Top of SOURCE DATA

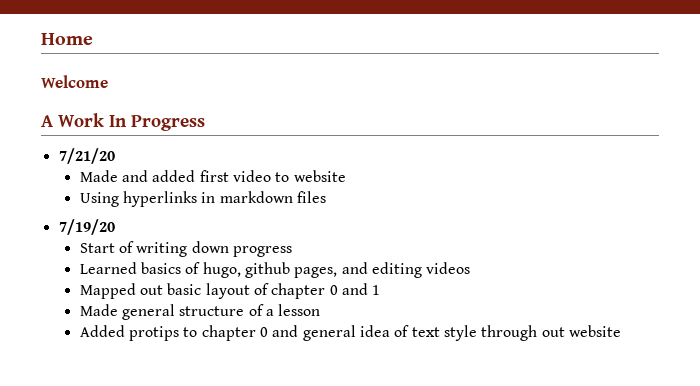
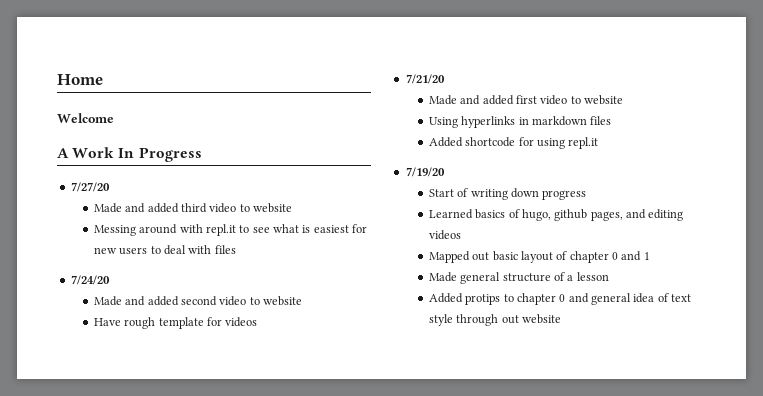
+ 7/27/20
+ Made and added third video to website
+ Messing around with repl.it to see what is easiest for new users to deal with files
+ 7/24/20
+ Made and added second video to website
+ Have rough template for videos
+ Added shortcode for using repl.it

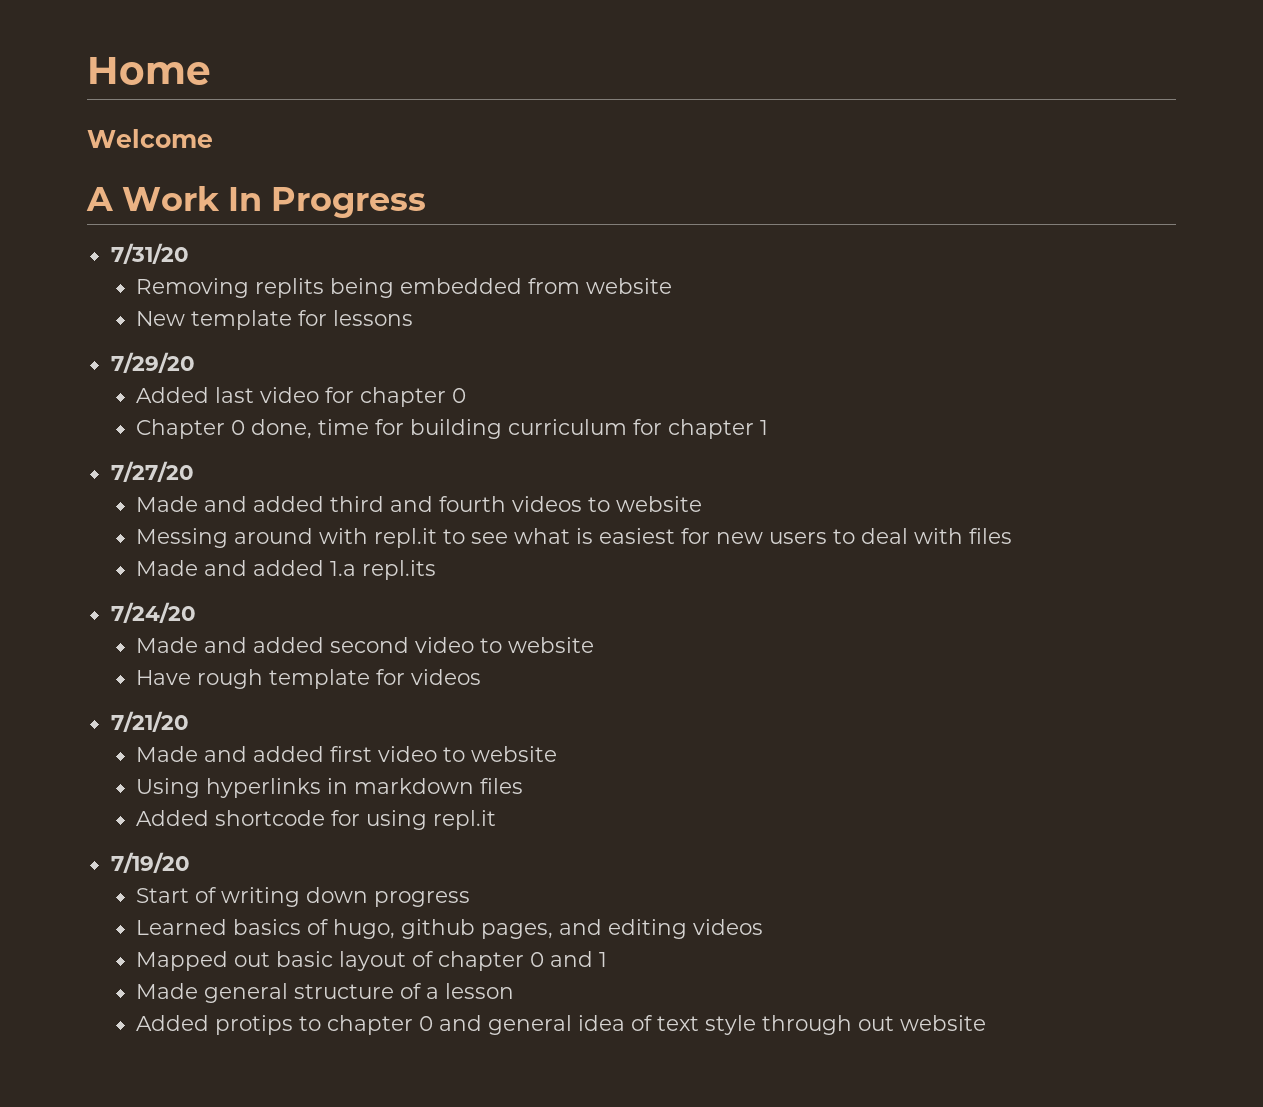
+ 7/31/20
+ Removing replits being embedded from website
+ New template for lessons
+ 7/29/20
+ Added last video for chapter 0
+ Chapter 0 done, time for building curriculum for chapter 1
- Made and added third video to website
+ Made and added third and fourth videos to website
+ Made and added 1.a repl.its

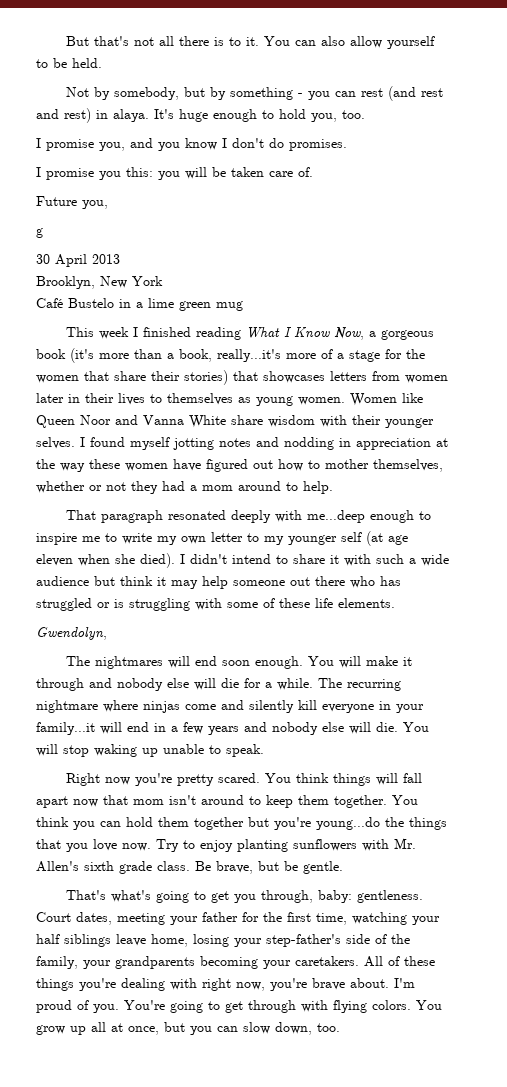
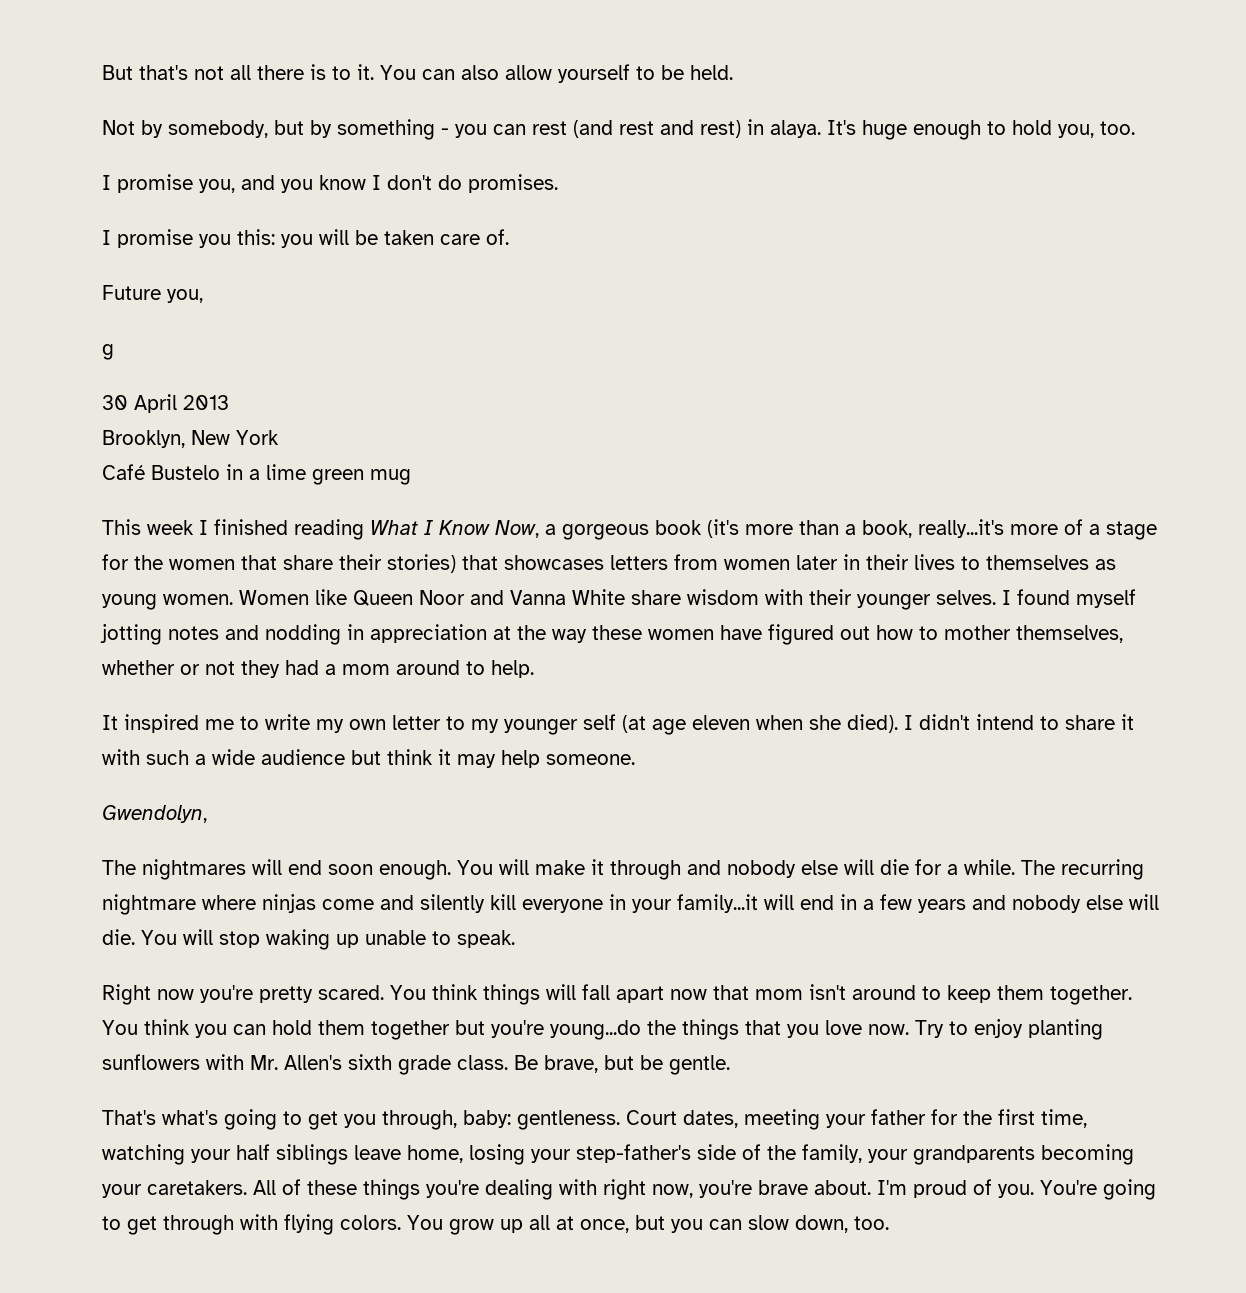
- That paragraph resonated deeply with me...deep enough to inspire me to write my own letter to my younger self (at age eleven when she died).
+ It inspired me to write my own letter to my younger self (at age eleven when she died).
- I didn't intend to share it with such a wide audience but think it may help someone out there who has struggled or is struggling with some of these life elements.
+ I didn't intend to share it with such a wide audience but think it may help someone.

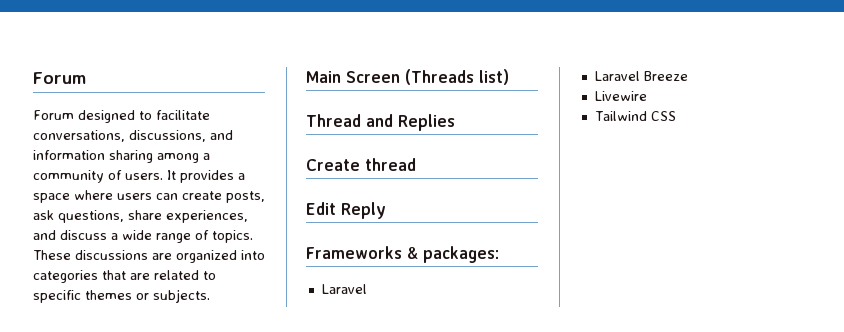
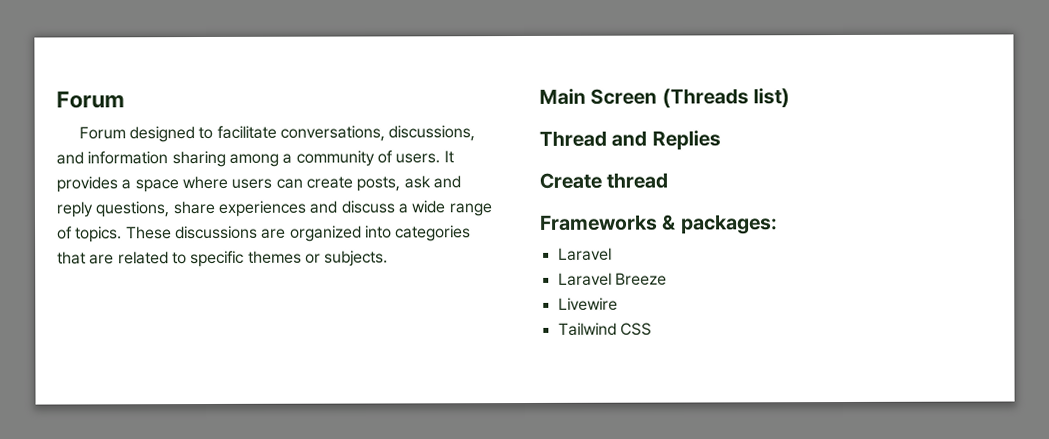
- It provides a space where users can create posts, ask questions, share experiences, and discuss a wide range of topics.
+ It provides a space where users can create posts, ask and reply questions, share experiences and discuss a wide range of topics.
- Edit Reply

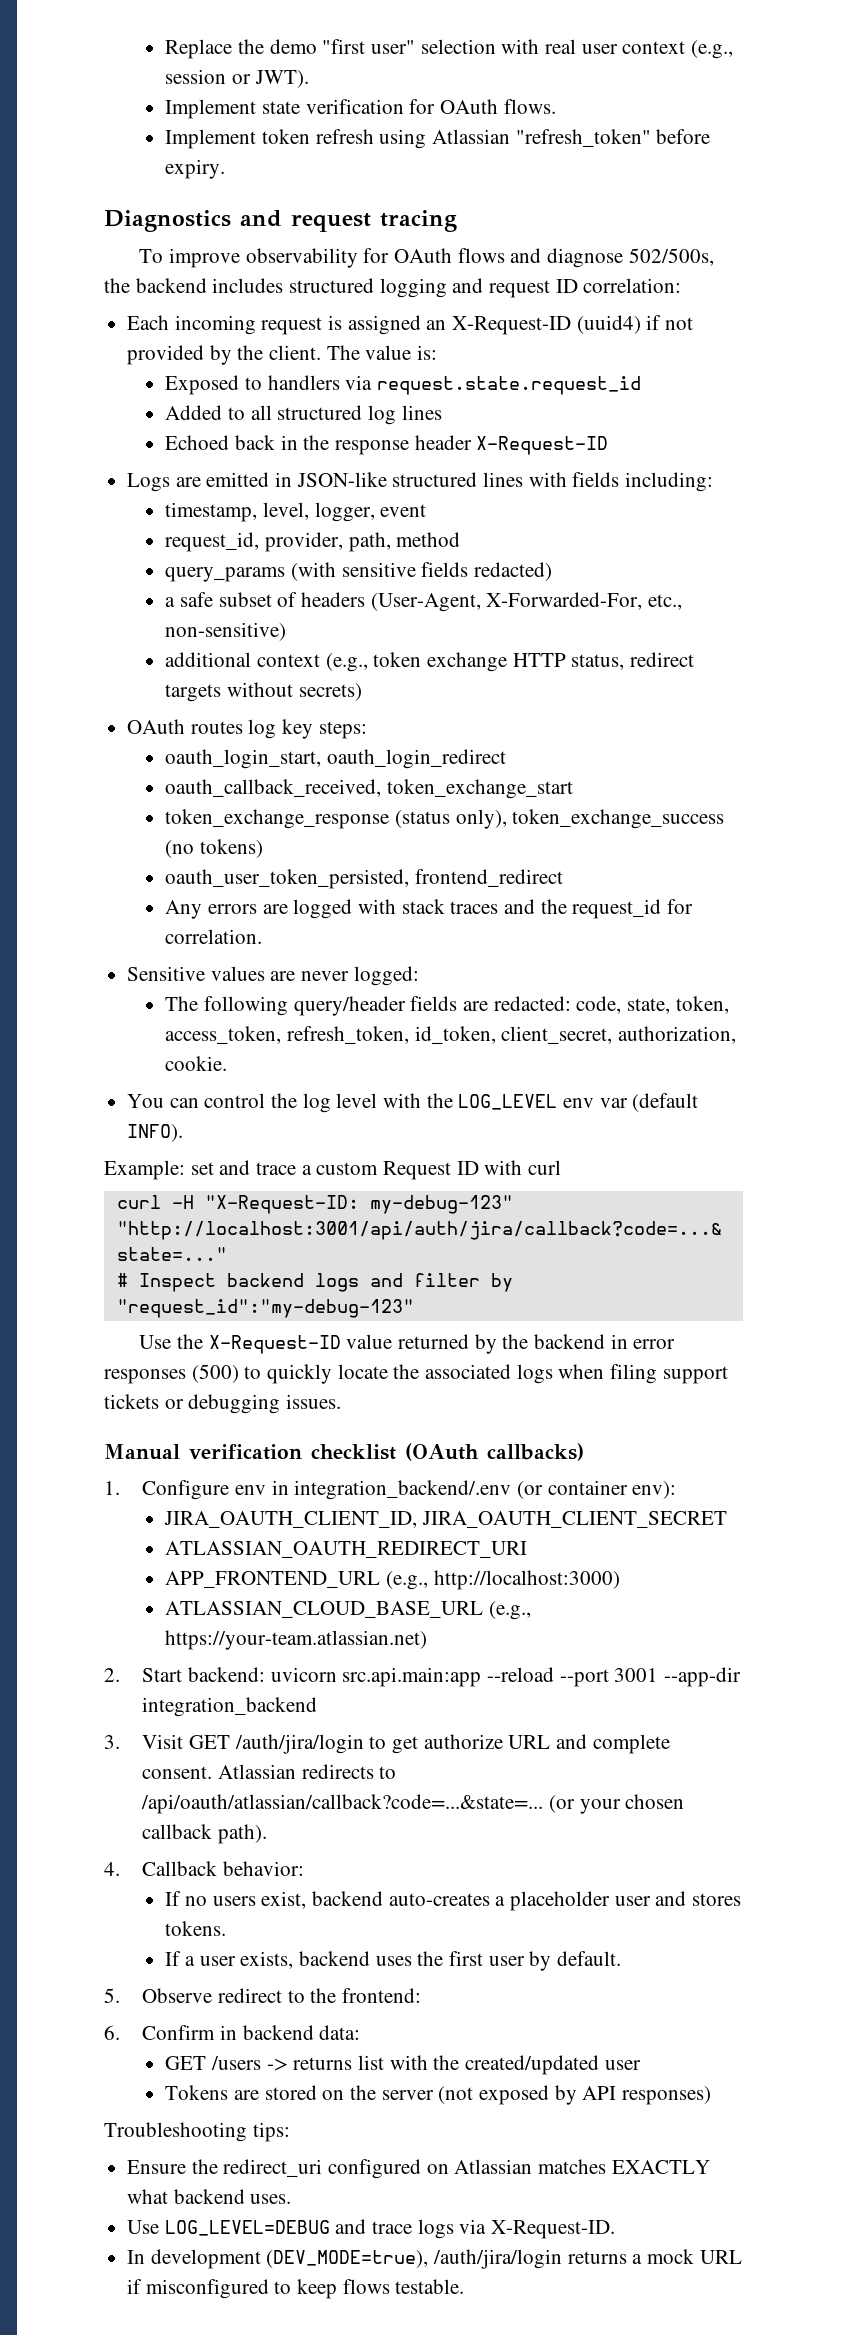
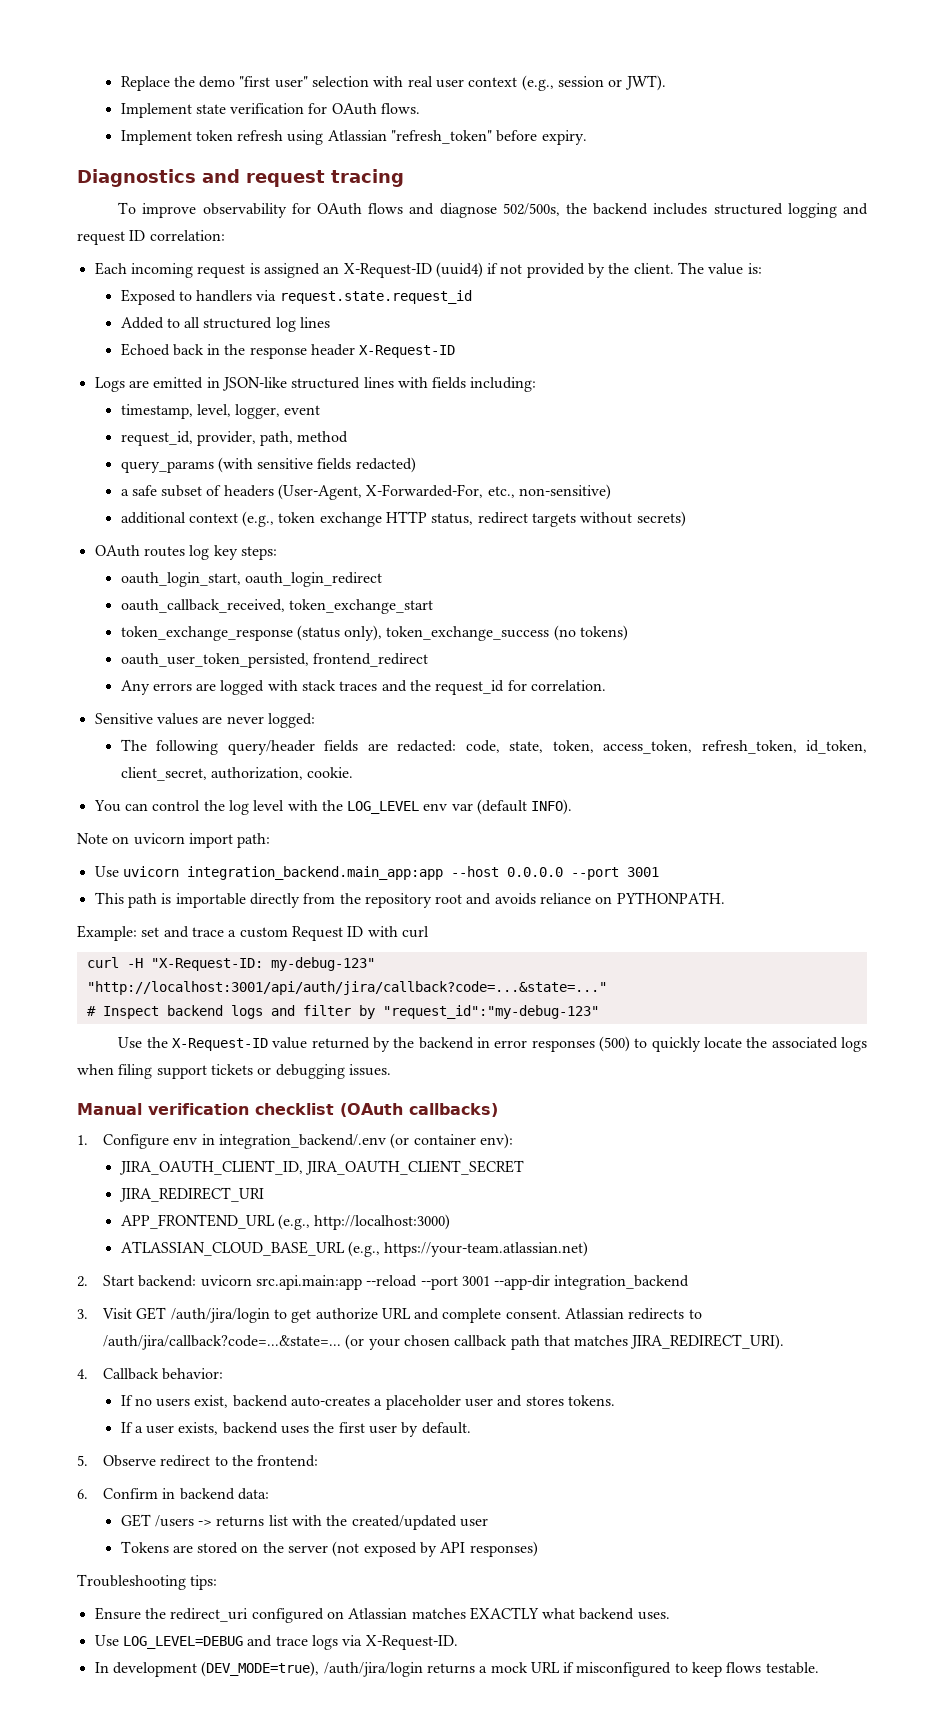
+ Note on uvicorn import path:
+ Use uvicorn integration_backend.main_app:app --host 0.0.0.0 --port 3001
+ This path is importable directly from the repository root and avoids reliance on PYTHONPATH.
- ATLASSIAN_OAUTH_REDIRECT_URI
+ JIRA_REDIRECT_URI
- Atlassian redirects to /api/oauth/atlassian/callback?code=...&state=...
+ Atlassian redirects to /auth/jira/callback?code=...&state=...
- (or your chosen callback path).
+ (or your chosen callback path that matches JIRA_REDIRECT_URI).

Bottom of SOURCE DATA

◆ REQUIRED ACTION:
Repeat, word for word, the lines of the material above from the one holding "videos to website" through the one holding "- I didn't intend". Leave out pictures.

◆ EXERCISE RESPONSE:
+ Made and added third and fourth videos to website
+ Made and added 1.a repl.its

- That paragraph resonated deeply with me...deep enough to inspire me to write my own letter to my younger self (at age eleven when she died).
+ It inspired me to write my own letter to my younger self (at age eleven when she died).
- I didn't intend to share it with such a wide audience but think it may help someone out there who has struggled or is struggling with some of these life elements.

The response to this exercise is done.